À la fin des années 1970, Holly Beth Vincent, originaire de Chicago, s’impose comme une figure singulière dans un paysage musical encore largement dominé par des regards masculins. Chanteuse, guitariste et compositrice, elle refuse les rôles assignés et monte son propre groupe, The Italians, après avoir traîné ses guitares du côté de Los Angeles. Très vite, le projet prend une autre dimension lorsqu’elle décide de s’installer à Londres, alors en pleine effervescence post-punk, où les labels et la presse sont à l’affût de nouvelles personnalités capables de conjuguer énergie punk et écriture pop.
C’est dans ce contexte que naît “Tell That Girl To Shut Up”, premier single du groupe, enregistré et publié à la charnière de 1979 et 1980. Le morceau frappe d’abord par son titre, frontal, presque provocateur, qui résume assez bien l’attitude générale de Holly Beth Vincent. Musicalement, on est sur une power pop tendue, rapide, avec des guitares sèches, une rythmique sans fioritures et une mélodie immédiate qui reste en tête dès la première écoute. Rien de révolutionnaire en apparence, mais une efficacité redoutable, portée par une interprétation à la fois rageuse et parfaitement maîtrisée. La chanson condense tout ce que la new wave pouvait offrir de plus direct à ce moment-là : l’urgence punk débarrassée de ses excès et une écriture pop qui ne s’excuse pas d’être accrocheuse.
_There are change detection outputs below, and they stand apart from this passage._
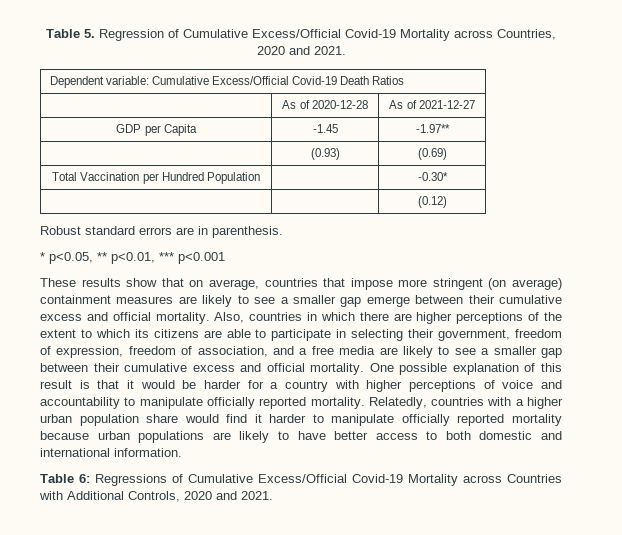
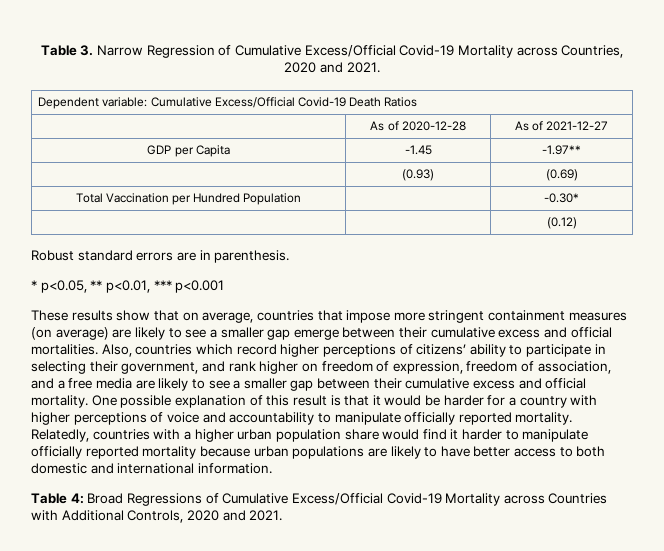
- Table 5. Regression of Cumulative Excess/Official Covid-19 Mortality across Countries, 2020 and 2021.
+ Table 3. Narrow Regression of Cumulative Excess/Official Covid-19 Mortality across Countries, 2020 and 2021.
- These results show that on average, countries that impose more stringent (on average) containment measures are likely to see a smaller gap emerge between their cumulative excess and official mortality.
+ These results show that on average, countries that impose more stringent containment measures (on average) are likely to see a smaller gap emerge between their cumulative excess and official mortalities.
- Also, countries in which there are higher perceptions of the extent to which its citizens are able to participate in selecting their government, freedom of expression, freedom of association, and a free media are likely to see a smaller gap between their cumulative excess and official mortality.
+ Also, countries which record higher perceptions of citizens’ ability to participate in selecting their government, and rank higher on freedom of expression, freedom of association, and a free media are likely to see a smaller gap between their cumulative excess and official mortality.
- Table 6: Regressions of Cumulative Excess/Official Covid-19 Mortality across Countries with Additional Controls, 2020 and 2021.
+ Table 4: Broad Regressions of Cumulative Excess/Official Covid-19 Mortality across Countries with Additional Controls, 2020 and 2021.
Le single attire rapidement l’attention de la presse musicale britannique et permet à Holly and the Italians de signer chez Virgin Records. Le groupe se retrouve propulsé sur les routes, partageant l’affiche avec des noms déjà bien installés comme The Clash, Blondie ou les Ramones. Pourtant, malgré cette exposition et le soutien d’un label important, Holly and the Italians ne parviendront jamais à transformer l’essai sur le plan commercial. Leur unique album, The Right to Be Italian, publié en 1981, prolonge l’esthétique du single sans véritablement trouver son public à l’époque. Avec le recul, le disque apparaît pourtant comme un témoignage solide de cette période où la new wave flirtait encore avec la power pop et le punk, avant de se normaliser ou de se synthétiser à outrance.
“Tell That Girl To Shut Up” restera le morceau emblématique du groupe, celui par lequel on y revient presque toujours. Ironie de l’histoire, c’est une autre formation britannique, Transvision Vamp, qui offrira à la chanson sa plus grande visibilité en la reprenant à la fin des années 1980. Leur version, plus lisse et parfaitement calibrée pour les charts, fera connaître le titre à un public bien plus large, au point d’éclipser presque totalement l’original aux yeux de beaucoup. Pourtant, c’est bien la version de Holly and the Italians qui conserve aujourd’hui toute sa force : moins produite, plus sèche, plus honnête aussi, dans ce qu’elle raconte d’une époque et d’une posture.
Après la séparation du groupe au début des années 1980, Holly Beth Vincent poursuivra une carrière solo et multipliera les collaborations, sans jamais retrouver une exposition comparable à celle de ses débuts londoniens. Holly and the Italians restera donc comme un projet bref mais marquant, typique de ces groupes passés entre les mailles de l’histoire officielle, mais dont un single suffit à justifier la redécouverte. “Tell That Girl To Shut Up” n’est pas seulement une bonne chanson new wave : c’est un instantané, un morceau de colère pop parfaitement daté, mais toujours vivant, qui rappelle que certaines trajectoires fulgurantes laissent des traces bien plus durables que des carrières interminables.